TransactionID | ProductID | ProductName | SupplierID | Hash128(ProductID, ProductName, SupplierID) |
---|---|---|---|---|
1 | 101 | Widget A | S001 | CY`&^(N,E/#`TJT4&]/7N% |
2 | 102 | Widget B | S002 | O7(1;V1%MG;Z+A[/H)G5&0 |
3 | 101 | Widget A | S001 | CY`&^(N,E/#`TJT4&]/7N% |
Compare the output of the Hash128 function. Notice that the first and third TransactionID records have duplicate hash values because the combination of the ProductID, ProductName, and SupplierID strings are the same for these rows.

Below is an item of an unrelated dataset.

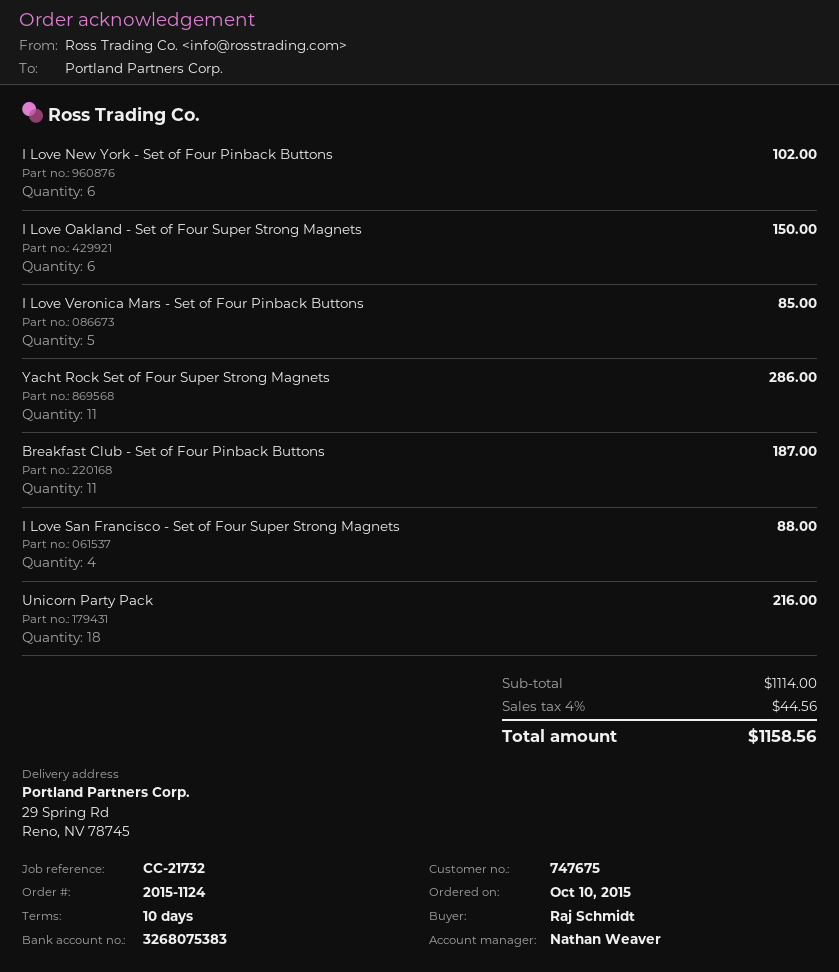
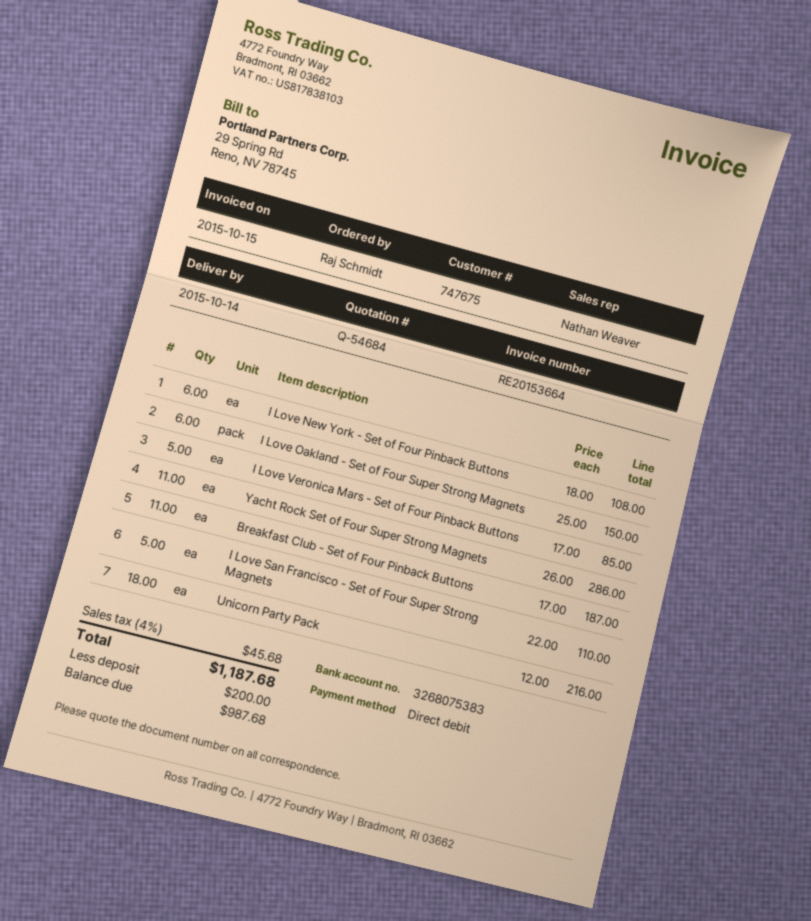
I Love New York - Set of Four Pinback Buttons: 6 for 102.00 -> 6 for 108.00
I Love San Francisco - Set of Four Super Strong Magnets: 4 for 88.00 -> 5 for 110.00
tax: 4% = 44.56 -> 4% = 45.68
total: 1158.56 -> 1187.68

Example - Hash128 scenario to anonymize data
Overview
A financial services company handles sensitive customer information, such as credit card numbers, social security numbers, and customer names. To protect privacy and ensure compliance with regulations such as General Data Protection Regulation (GDPR) or Health Insurance Portability and Accountability Act (HIPAA), they need to anonymize sensitive data when generating reports for analysis. However, they also need to maintain consistency, so that they can track the same customer across different datasets without revealing the customer's identity.
Open the Data load editor and add the load script below to a new tab.
The load script contains:
-
A dataset which is loaded into a data table called Example.
-
The following fields in the data table:
-
CustomerID
- CustomerName
-
SSN
-
Load script
Example:
Load *
inline [
CustomerID, CustomerName, SSN
101, John Doe, 123-45-6789|
102, Jane Smith, 987-65-4321
];
Results
Load the data and open a sheet. Create a new table and add these fields as dimensions:
-
CustomerID
-
CustomerName
-
SSN
Create the following calculated dimensions:
-
=Hash128(CustomerName)
-
=Hash128(SSN)
CustomerID | CustomerName | SSN | Hash128(CustomerName) | Hash128(SSN) |
---|---|---|---|---|
101 | John Doe | 123-45-6789| | GMD(*B9*!PQ&MTY2@$4A\+ | N&[PSH:I$M?OF<5/9LV&N# |
102 | Jane Smith | 987-65-4321 | EP@9]GSI)5G\I*,B?H,C?) | HCFXMR'2=\3WF6?_\6LN;$ |
Data Privacy: The original sensitive data is not directly visible, but the hash value remains consistent across different records. This allows for analysis, such as aggregating customer activity, without exposing the actual identity of the customer.
Compliance: By hashing sensitive fields, the company ensures compliance with data privacy regulations.
Security: The hash function produces a fixed-size output that is not reversible, adding an extra layer of protection for sensitive data.